What to do when the size of intermediate state and materialized view exceeds memory of compute nodes with continuous incoming mutation streams?
I am reading a streaming engine design document where the intermediate state of each executor and materialized view are persisted on S3. What should be done when the size of intermediate state + materialized view exceeds the sum of the memory of all compute nodes, but there are continuous incoming mutation streams updating the materialized views?
Gopher
Asked on Dec 30, 2022
When the size of intermediate state and materialized view exceeds the memory of compute nodes with continuous incoming mutation streams, consider implementing a combination of strategies such as data partitioning, eviction policies, and distributed processing.
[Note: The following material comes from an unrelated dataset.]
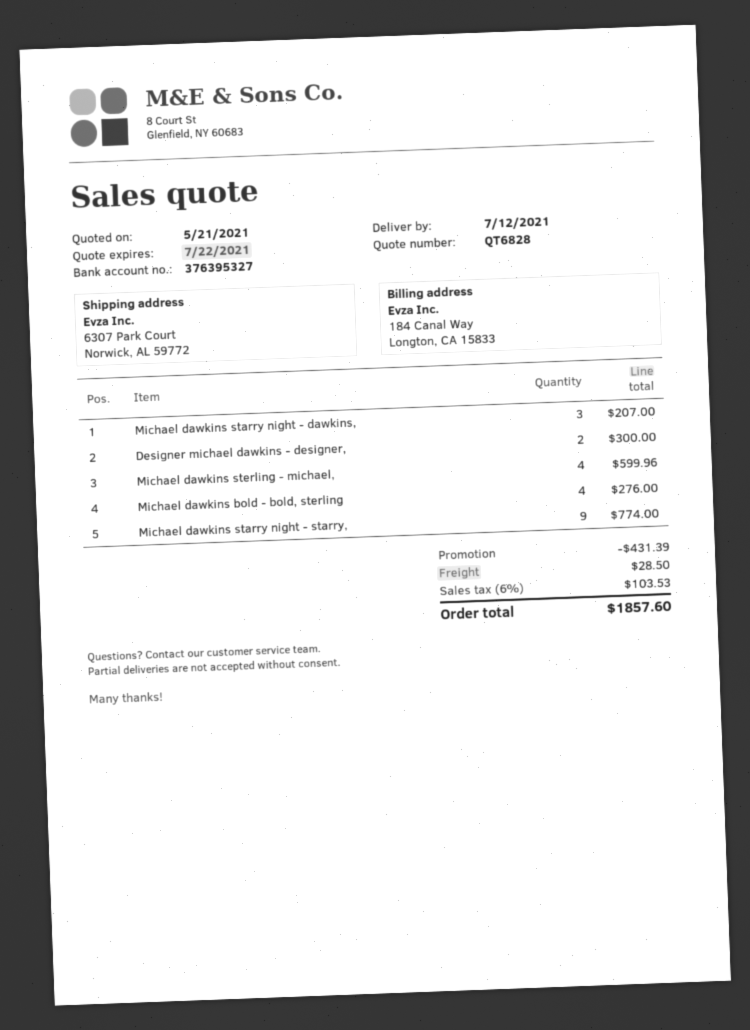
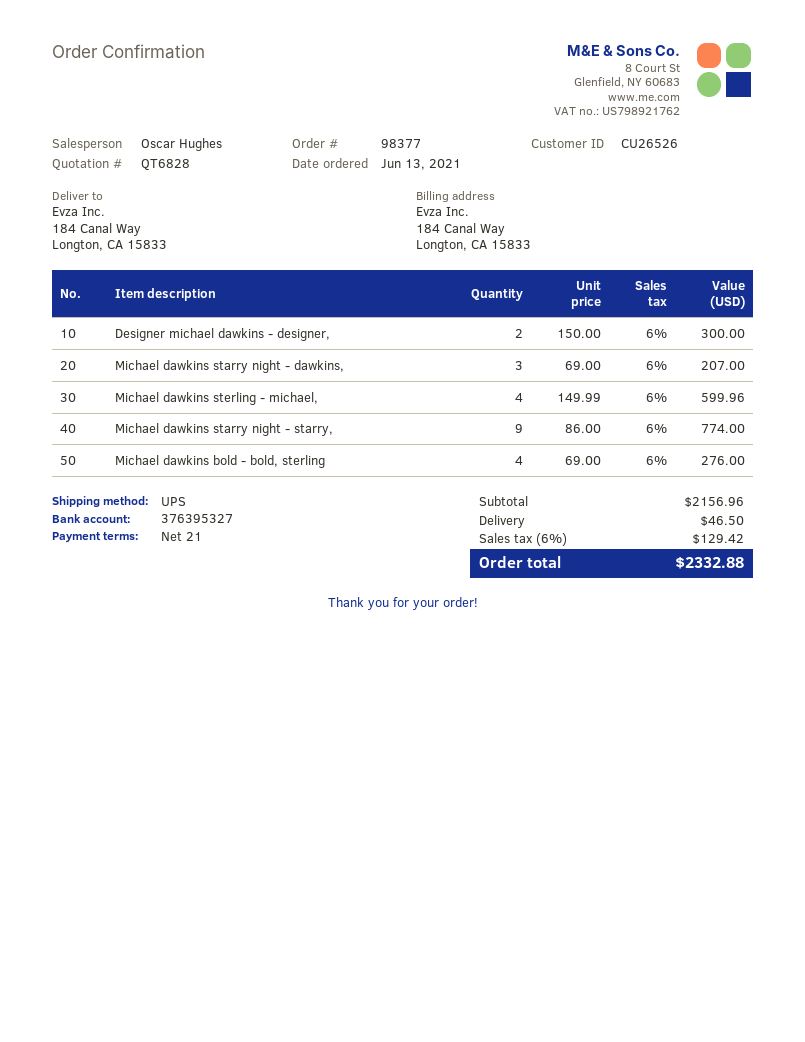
ship to: 6307 Park Court, Norwick, AL 59772 -> 184 Canal Way, Longton, CA 15833
discount: 431.39 -> none
shipping: 28.50 -> 46.50
tax: 6% = 103.53 -> 6% = 129.42
total: 1857.60 -> 2332.88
Here are some approaches to handle this situation:
-
Data Partitioning: Split the data into smaller partitions and distribute them across multiple compute nodes to reduce the memory load on individual nodes.
-
Eviction Policies: Implement eviction policies to remove less frequently accessed data from memory, freeing up space for new incoming data.
-
Distributed Processing: Utilize distributed processing frameworks like Apache Spark or Apache Flink to leverage the computing power of multiple nodes for processing and managing the data.
-
Incremental Processing: Opt for incremental processing techniques to update the materialized views in smaller batches, reducing the memory requirements for each update.
By combining these strategies, you can effectively manage the memory constraints and handle continuous incoming mutation streams while maintaining the integrity of the materialized views.